In a recent study of the value of the Teacher at Sea Program to classroom teachers and other community stakeholders, it was concluded that Teachers at Sea cited significant benefits that impact teaching skills, scientific knowledge, and pedagogical practice. The immersive nature of the program helps teachers to experience hands-on science and take these methods and employ them in the classroom. As a participant, I can speak directly to these benefits as I participated in the program evaluation and returned to sea a second time immediately following the release of the report.

As a two-time Teacher at Sea participant, I am in a unique position to discuss and demonstrate the renewed benefits of Teacher at Sea for a classroom teacher. Both experiences were highly varied, and yielded different and specific benefits for the classroom. This poster will discuss the varying benefits of both projects, however it will highlight the most current project, HICEAS 2017.
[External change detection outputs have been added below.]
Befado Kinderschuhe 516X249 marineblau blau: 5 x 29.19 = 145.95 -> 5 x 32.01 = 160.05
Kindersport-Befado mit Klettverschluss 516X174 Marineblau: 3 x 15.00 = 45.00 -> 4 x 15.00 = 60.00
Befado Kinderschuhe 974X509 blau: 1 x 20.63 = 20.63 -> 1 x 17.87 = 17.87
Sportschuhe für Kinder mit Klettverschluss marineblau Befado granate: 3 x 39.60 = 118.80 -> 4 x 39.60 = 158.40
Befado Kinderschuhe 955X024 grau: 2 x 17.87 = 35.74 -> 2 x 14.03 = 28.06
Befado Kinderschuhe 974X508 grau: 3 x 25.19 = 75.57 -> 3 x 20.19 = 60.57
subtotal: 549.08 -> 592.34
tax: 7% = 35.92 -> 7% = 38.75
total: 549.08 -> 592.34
The Hawaiian Islands Cetacean Ecosystem Assessment Survey is a cetacean (dolphins and whales) abundance survey conducted approximately once per decade throughout the entire Hawaiian Exclusive Economic Zone. Methodology includes following abundance assessments utilizing Line Transect Theory and analysis. Each predetermined trackline is followed at a given speed with marine mammal observers surveying the open ocean for the presence of cetaceans. In a separate lab, acousticians are listening via towed hydrophone array for vocalizations from mammals. When a species is sighted or localized to an area via hydrophone detection, abundance estimates may begin. Data collection is followed via protocol for various species, determining whether or not the ship will try to get a visual from an acoustic detection, or if acoustics will aid in the continued localization of a visual detection. Each sighting will yield an individual abundance estimate from each of the observers to be analyzed at a later time. Observations then continue again along the trackline at the conclusion of the estimation for each observer.

The poster will demonstrate the methodologies of line transect analysis, the process for sighting and recording animal abundance, and the methods of data analysis following the conclusion of the study. It will also discuss the application process for the Teacher at Sea program from a professional development standpoint, and the multiple benefits of being a Teacher at Sea and a member of the Teacher at Sea Alumni. A ready-to-use lesson plan for NOAA careers and a ready-to-use lesson plan for line transect analysis will be available upon request for classroom teachers to utilize in the classroom.